WHAT THE TASK REQUIRES ▸
Search each line below for "This", then return the lines where it appears.

[Version difference data]
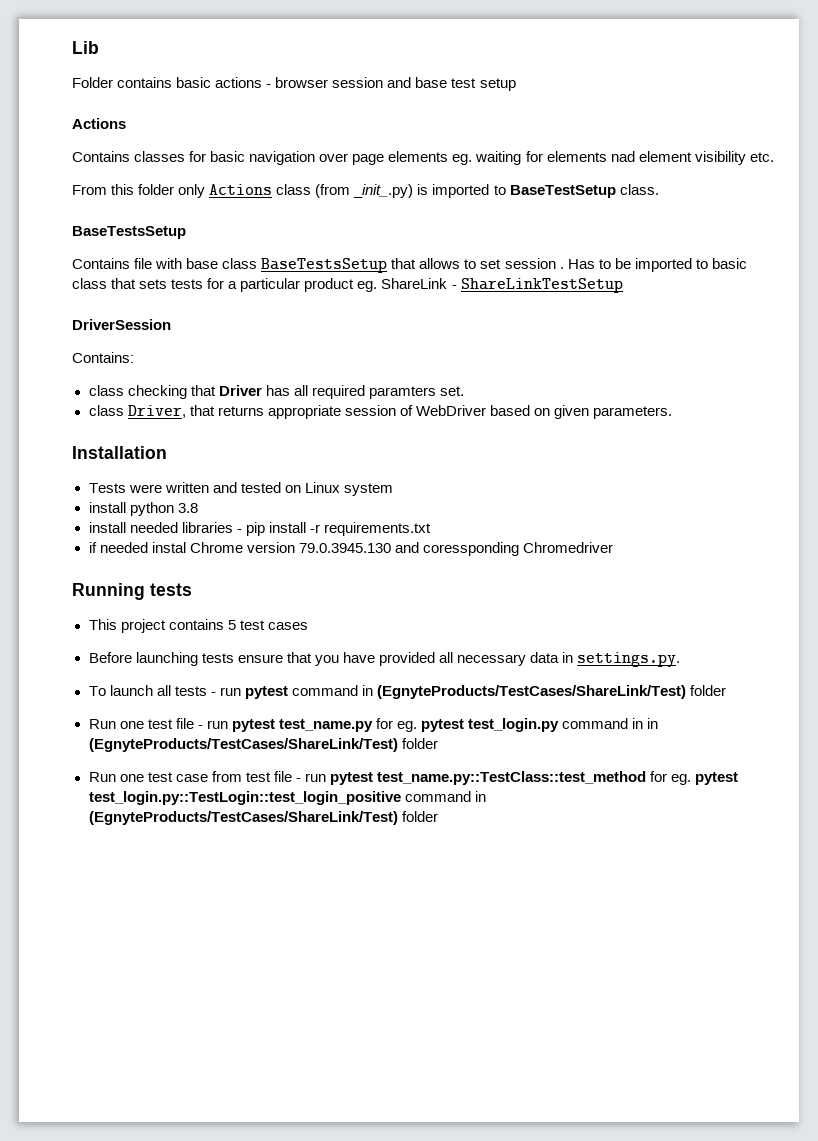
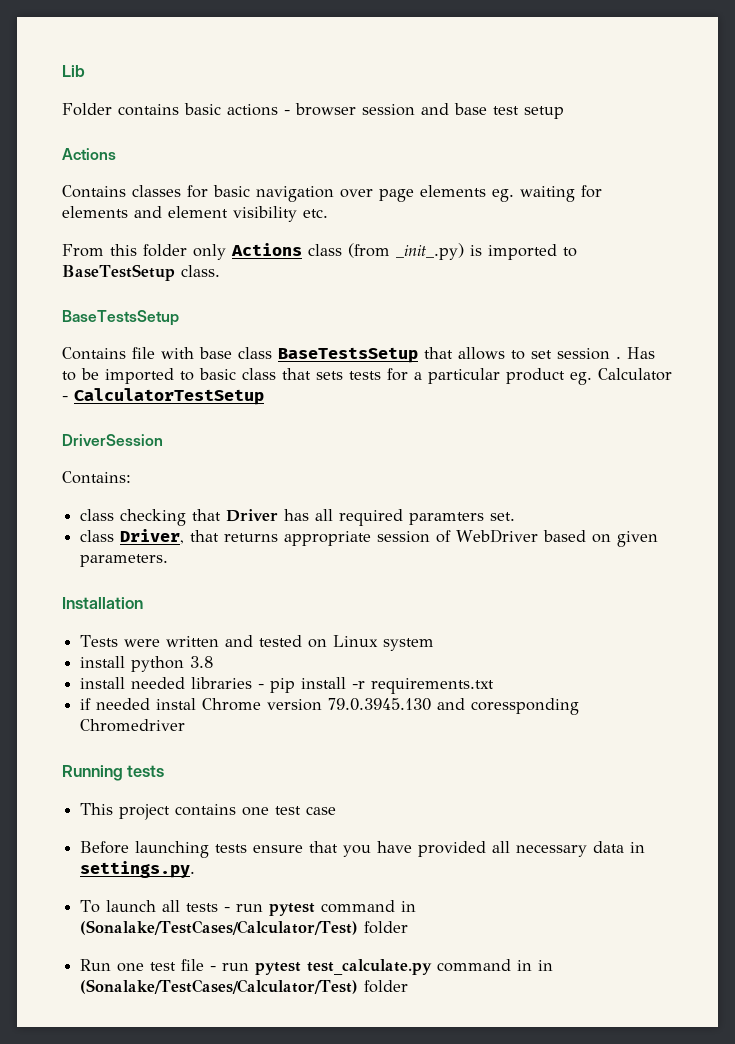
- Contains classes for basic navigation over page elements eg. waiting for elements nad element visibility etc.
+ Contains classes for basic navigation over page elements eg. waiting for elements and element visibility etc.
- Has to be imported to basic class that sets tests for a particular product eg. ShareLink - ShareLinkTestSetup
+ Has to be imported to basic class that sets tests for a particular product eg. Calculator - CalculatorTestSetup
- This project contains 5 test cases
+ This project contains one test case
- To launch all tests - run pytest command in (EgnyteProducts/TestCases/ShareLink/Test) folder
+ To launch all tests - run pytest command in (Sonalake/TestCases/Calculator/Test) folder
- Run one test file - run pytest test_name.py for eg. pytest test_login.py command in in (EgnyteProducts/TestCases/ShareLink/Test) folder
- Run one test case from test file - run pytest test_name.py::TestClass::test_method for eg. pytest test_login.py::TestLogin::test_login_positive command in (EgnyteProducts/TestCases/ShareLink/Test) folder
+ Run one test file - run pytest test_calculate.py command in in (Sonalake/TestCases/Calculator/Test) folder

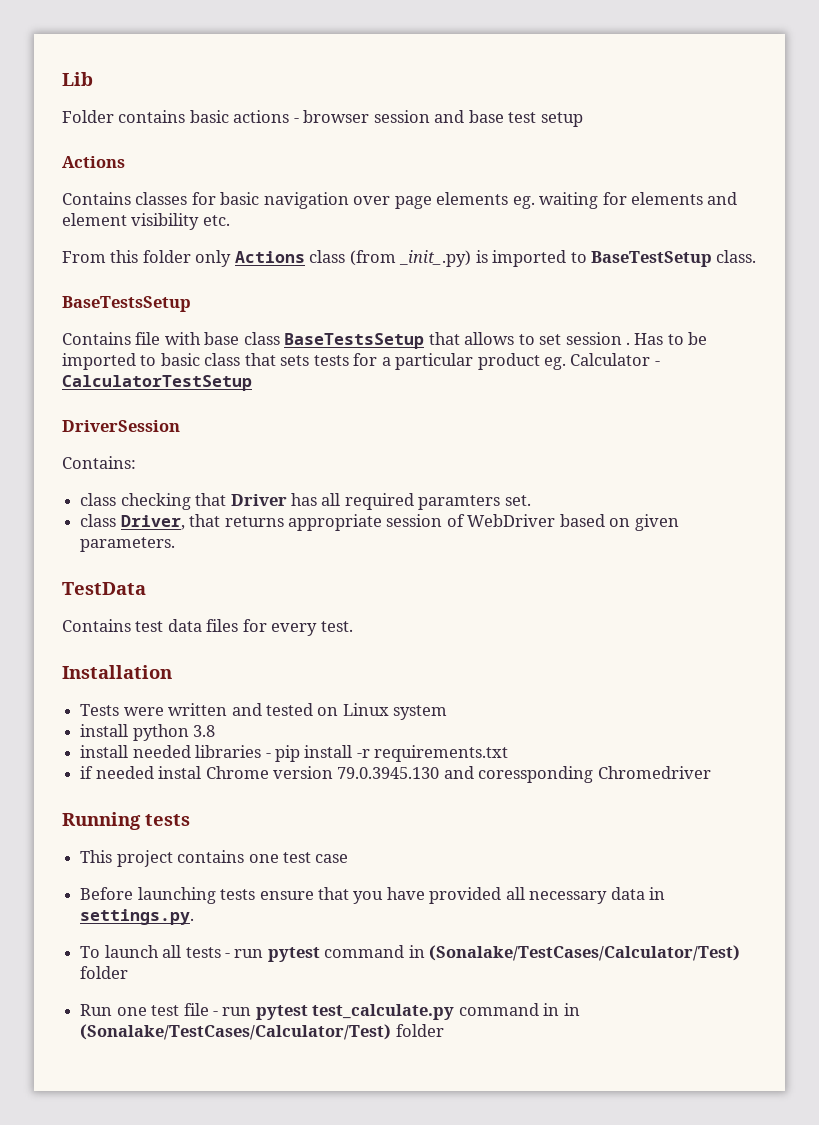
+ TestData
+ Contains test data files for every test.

OUTPUT BELOW ▸
- This project contains 5 test cases
+ This project contains one test case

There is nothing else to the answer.